- TO DO
What needs reproducing is the run of lines in the data below starting at the line with "font-weight: normal ->" and ending at the line with "font-size: 16px ->", both ends included. Copy it exactly, without pictures, and add nothing.

- THE DATA
::::::::::

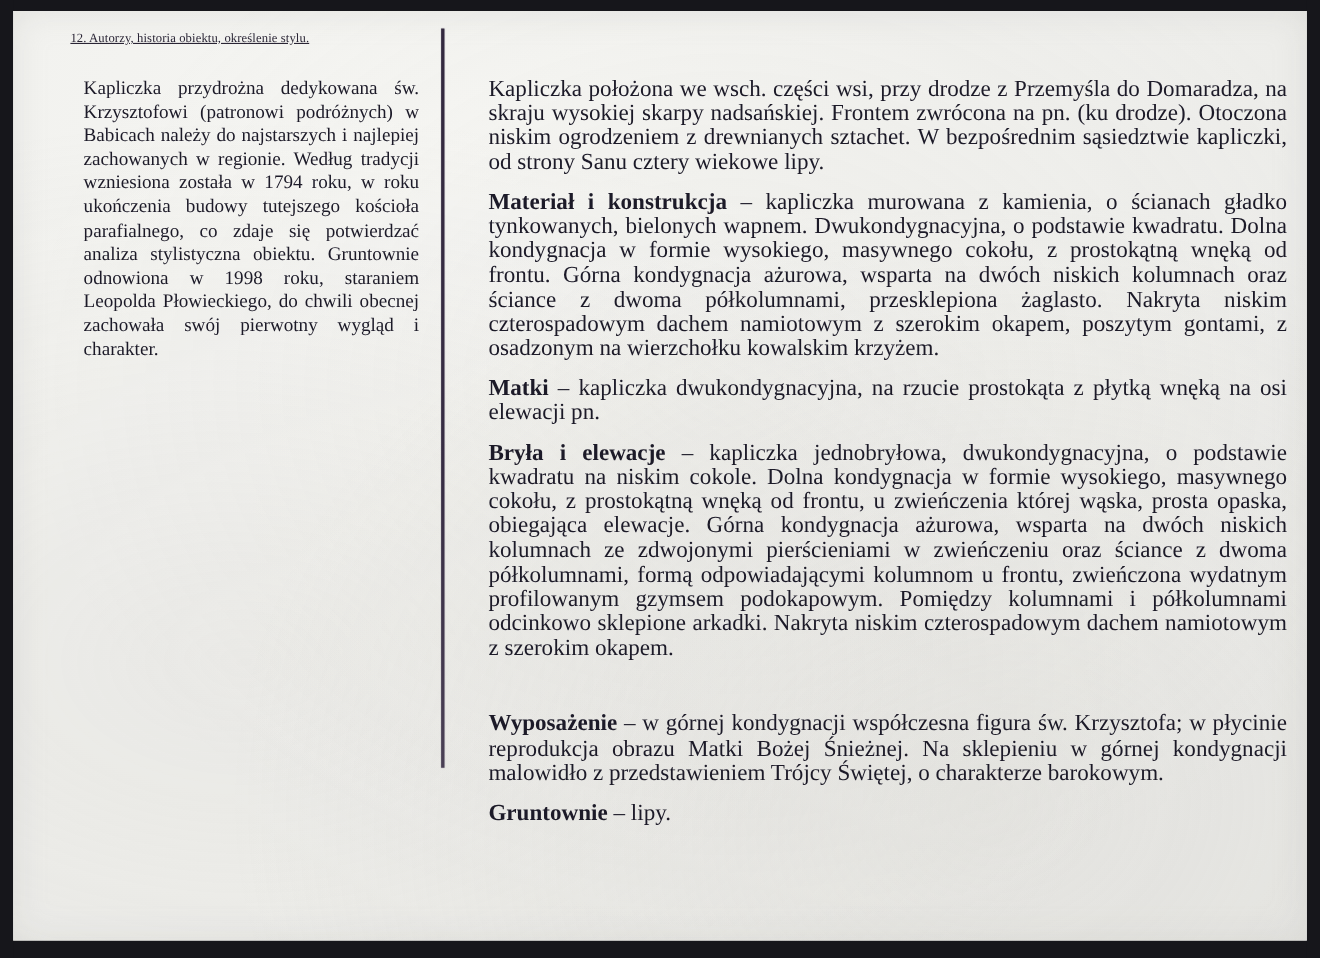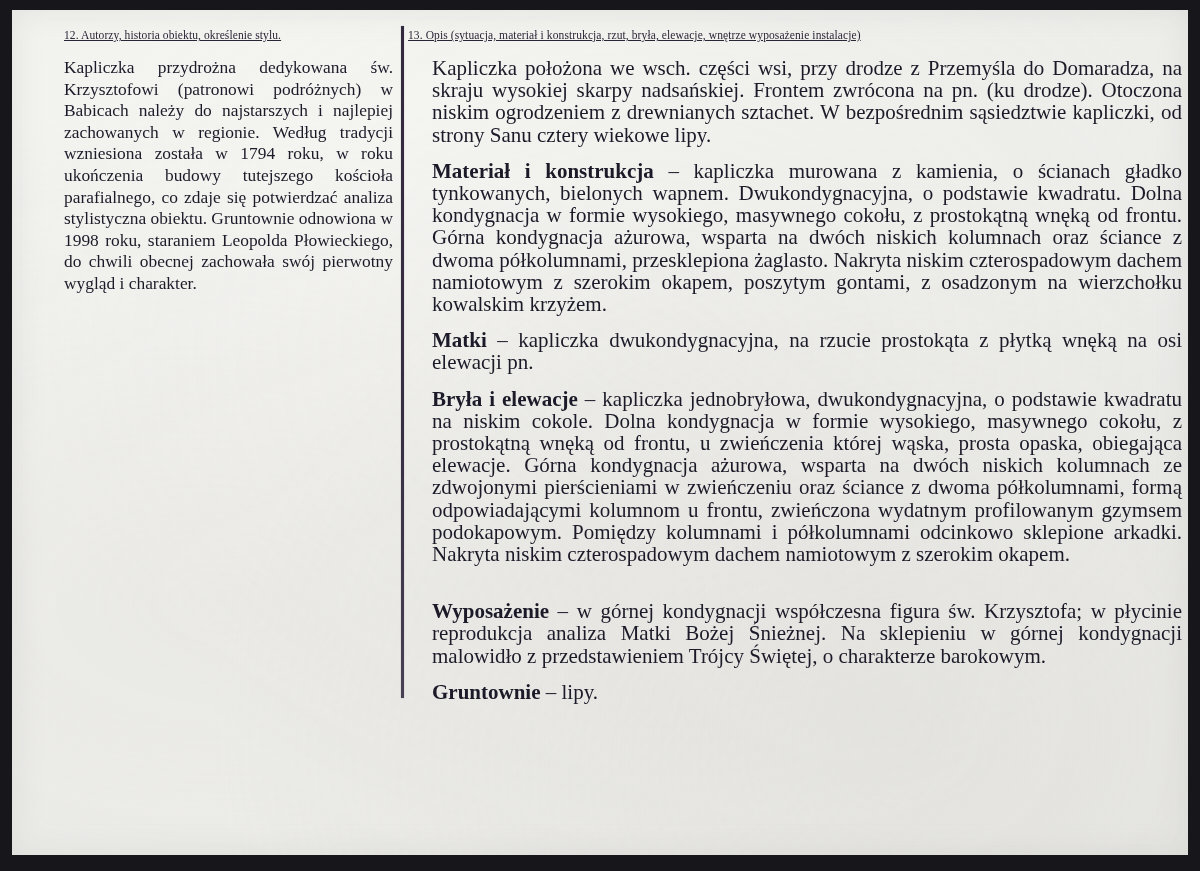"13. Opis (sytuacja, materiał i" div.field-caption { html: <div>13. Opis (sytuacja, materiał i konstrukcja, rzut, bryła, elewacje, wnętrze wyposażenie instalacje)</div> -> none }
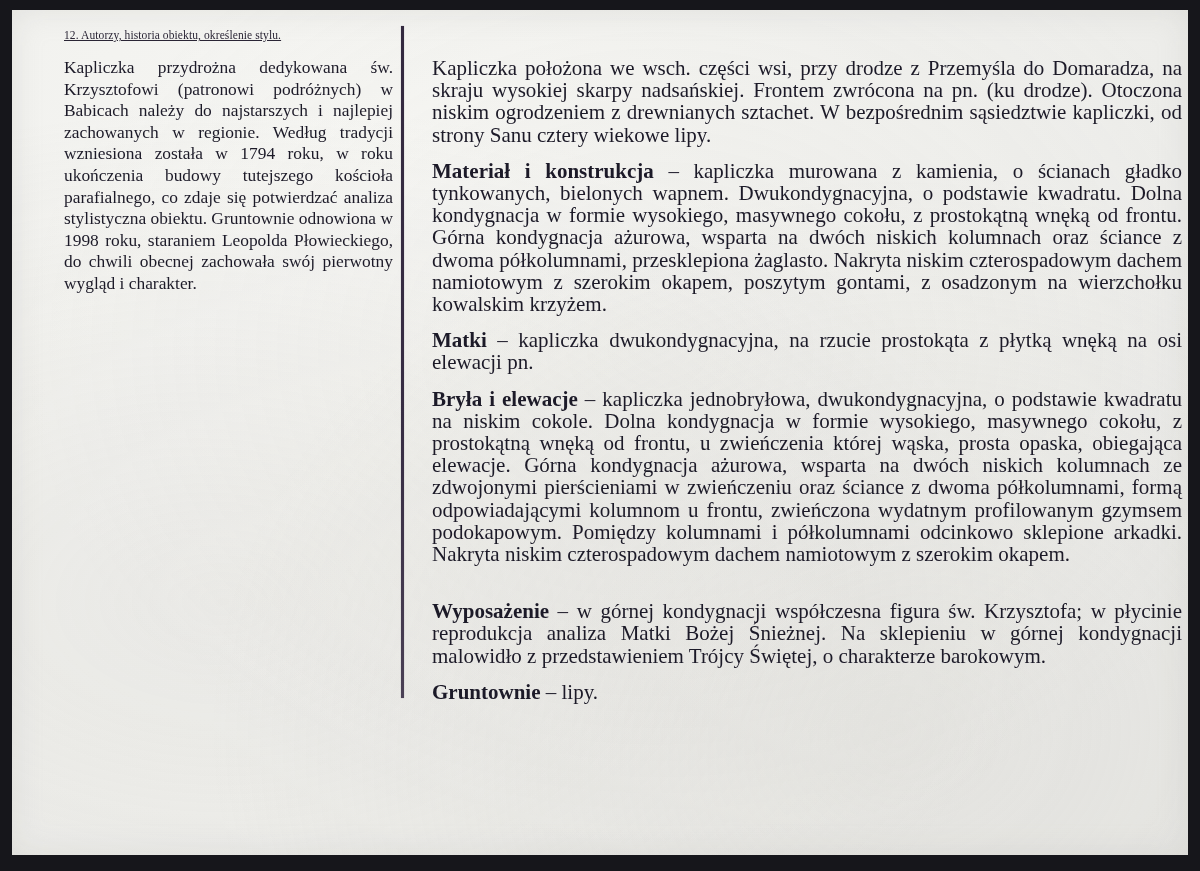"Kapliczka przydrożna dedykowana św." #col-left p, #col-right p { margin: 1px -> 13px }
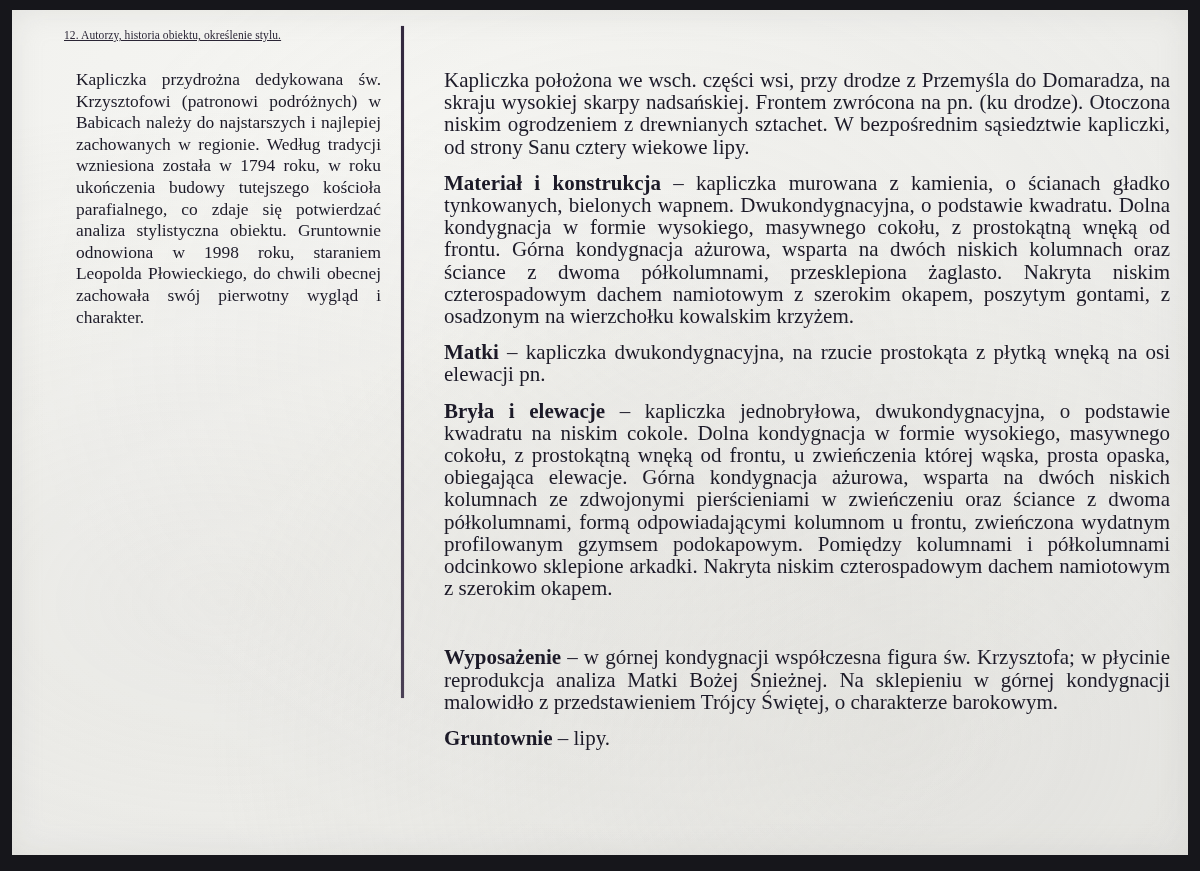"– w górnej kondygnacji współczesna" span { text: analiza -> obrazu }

::::::::::

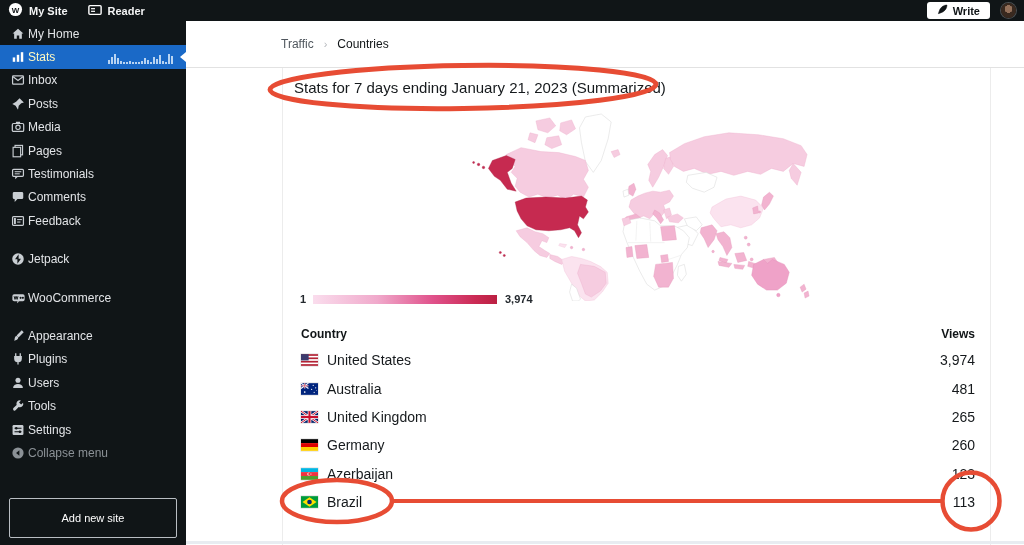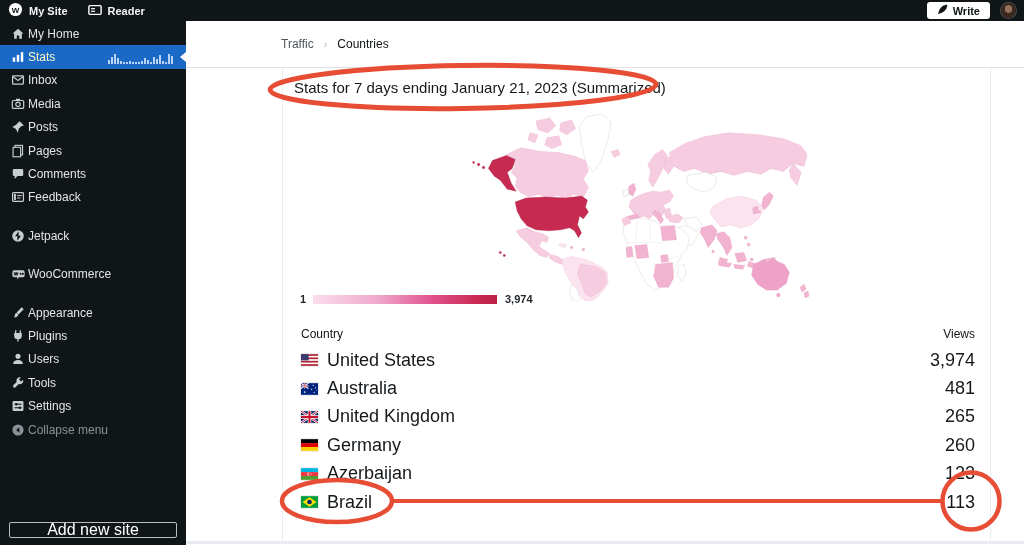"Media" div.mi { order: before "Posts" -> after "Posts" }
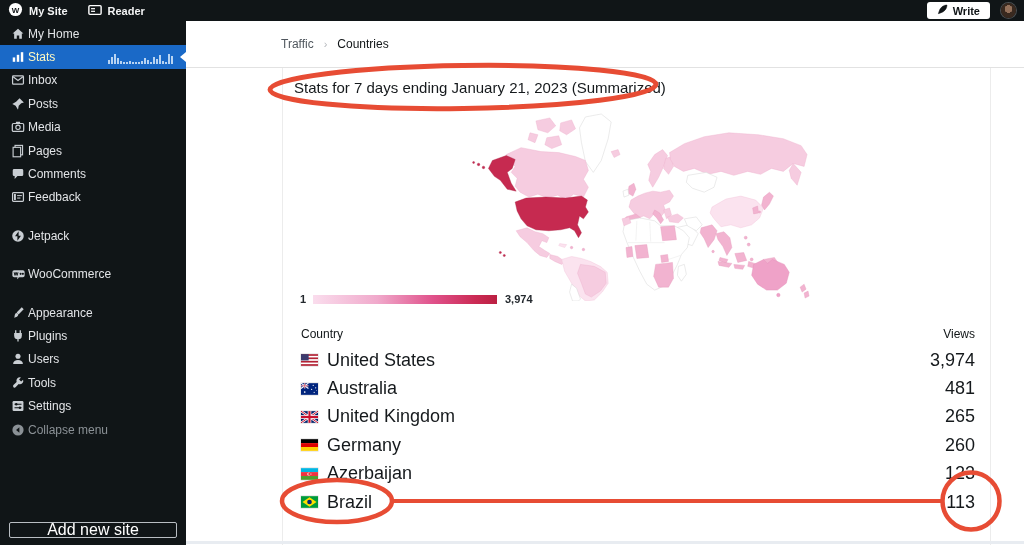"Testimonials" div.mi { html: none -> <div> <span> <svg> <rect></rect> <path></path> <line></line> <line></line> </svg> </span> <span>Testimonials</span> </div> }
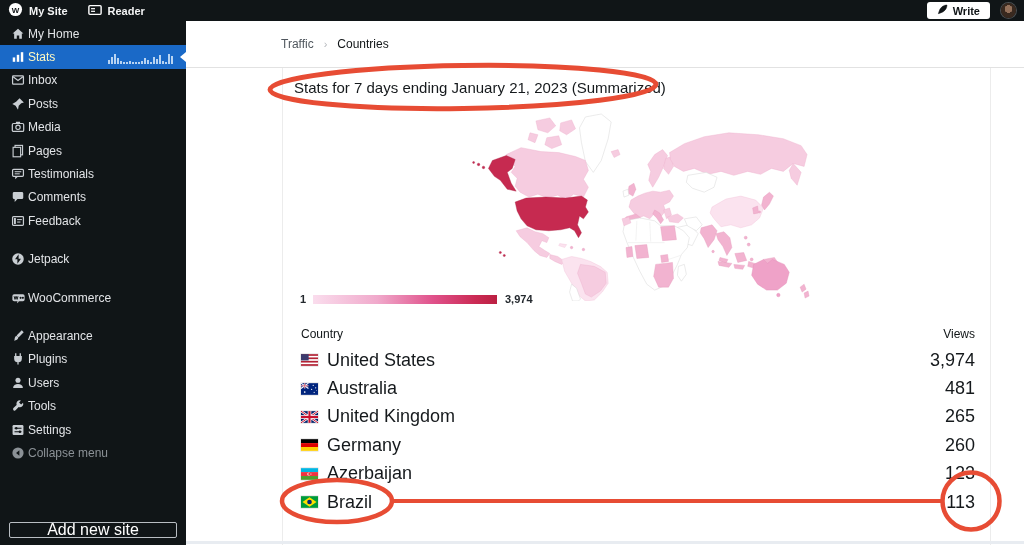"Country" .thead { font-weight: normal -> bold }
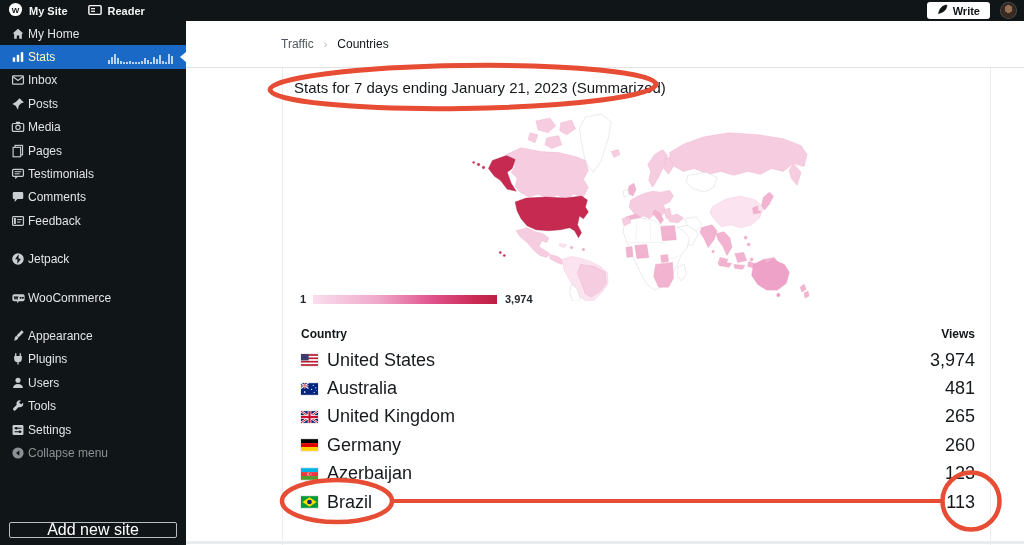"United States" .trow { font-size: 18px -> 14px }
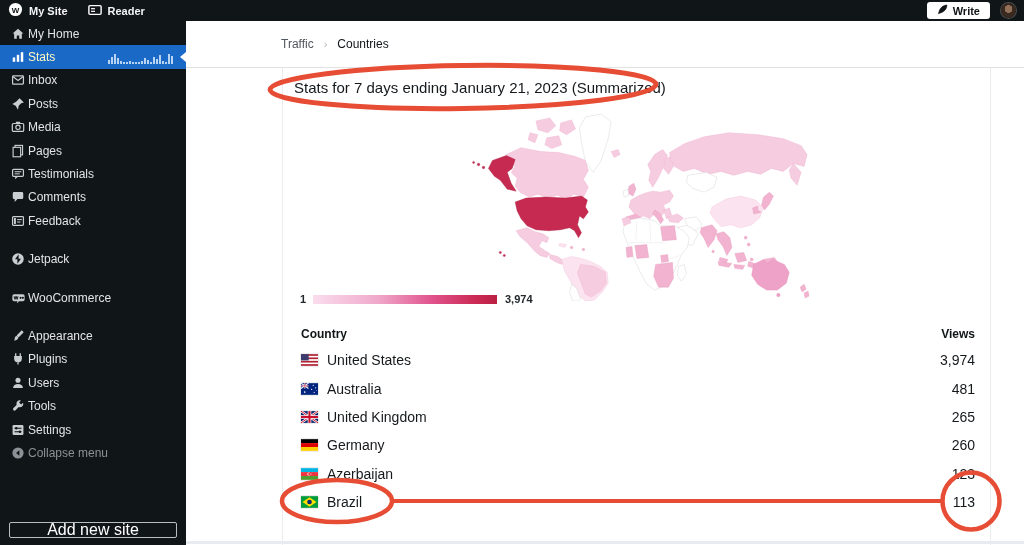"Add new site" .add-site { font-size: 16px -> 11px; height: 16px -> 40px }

::::::::::

- EXERCISE OUTPUT
"Country" .thead { font-weight: normal -> bold }
"United States" .trow { font-size: 18px -> 14px }
"Add new site" .add-site { font-size: 16px -> 11px; height: 16px -> 40px }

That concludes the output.